## INPUT RECORDS
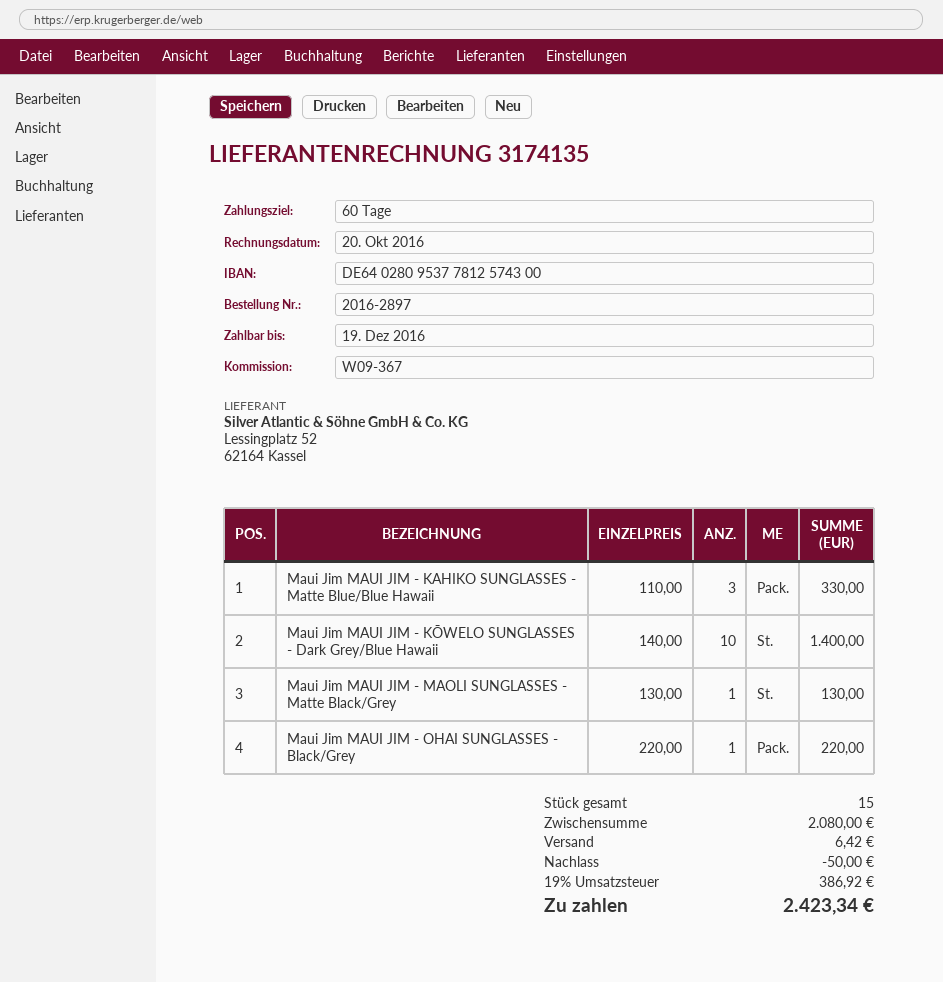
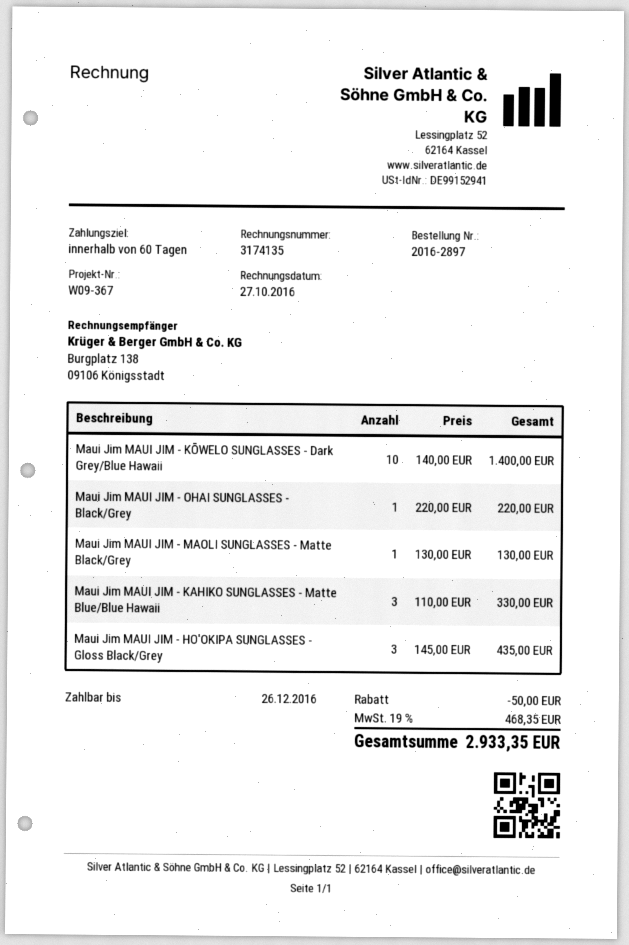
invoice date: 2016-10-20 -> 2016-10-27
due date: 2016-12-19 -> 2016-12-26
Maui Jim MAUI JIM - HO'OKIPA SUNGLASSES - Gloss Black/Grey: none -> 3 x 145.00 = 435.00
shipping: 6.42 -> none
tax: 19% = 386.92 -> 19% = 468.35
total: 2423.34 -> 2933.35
==
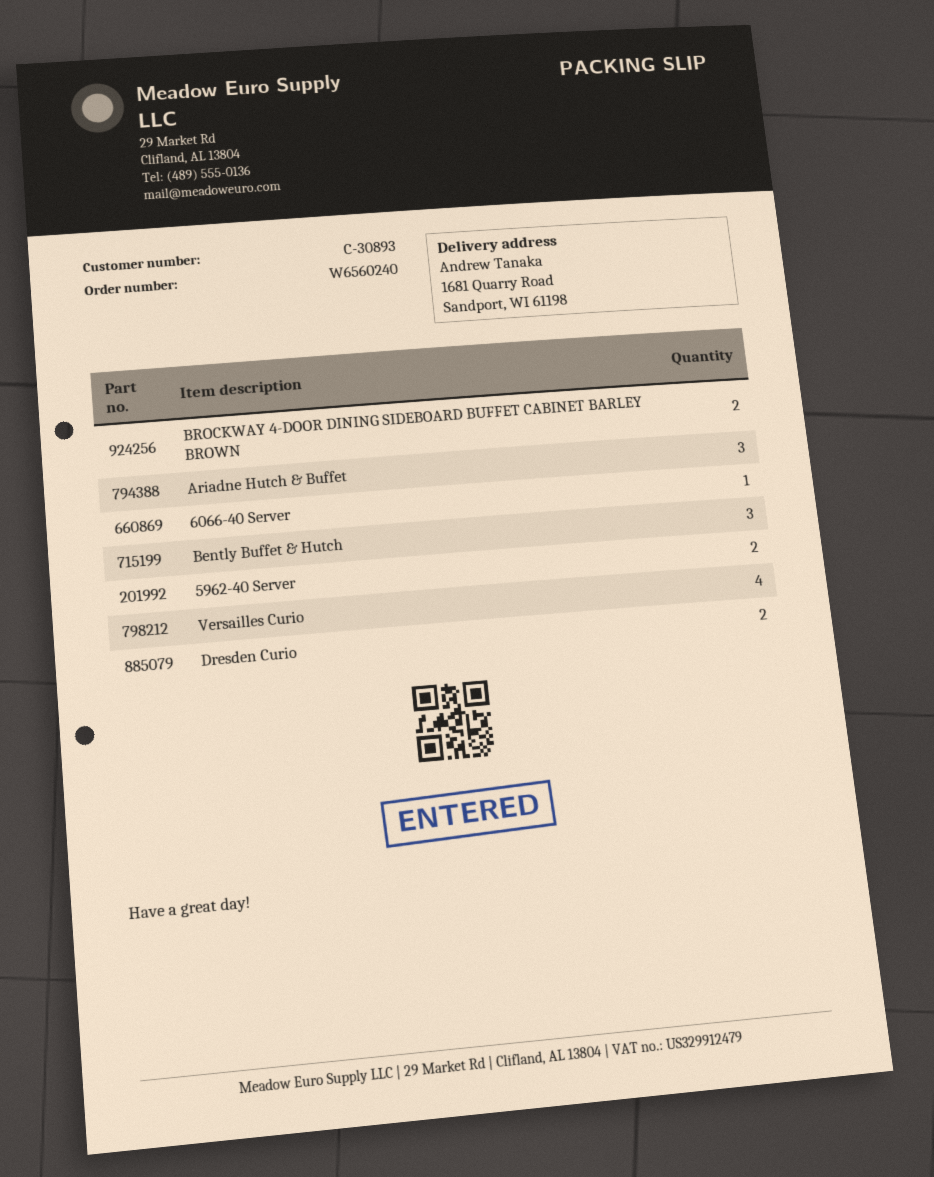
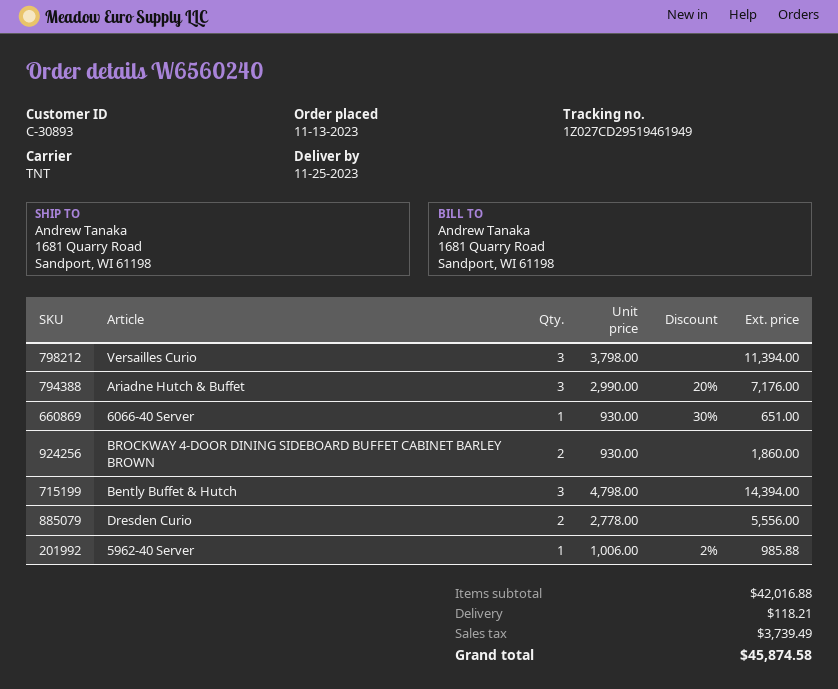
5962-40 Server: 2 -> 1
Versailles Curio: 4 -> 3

## EXERCISE PROMPT
Look through the listing above and copy each line where the string "date" occurs.

## RESULT OF THIS TASK
invoice date: 2016-10-20 -> 2016-10-27
due date: 2016-12-19 -> 2016-12-26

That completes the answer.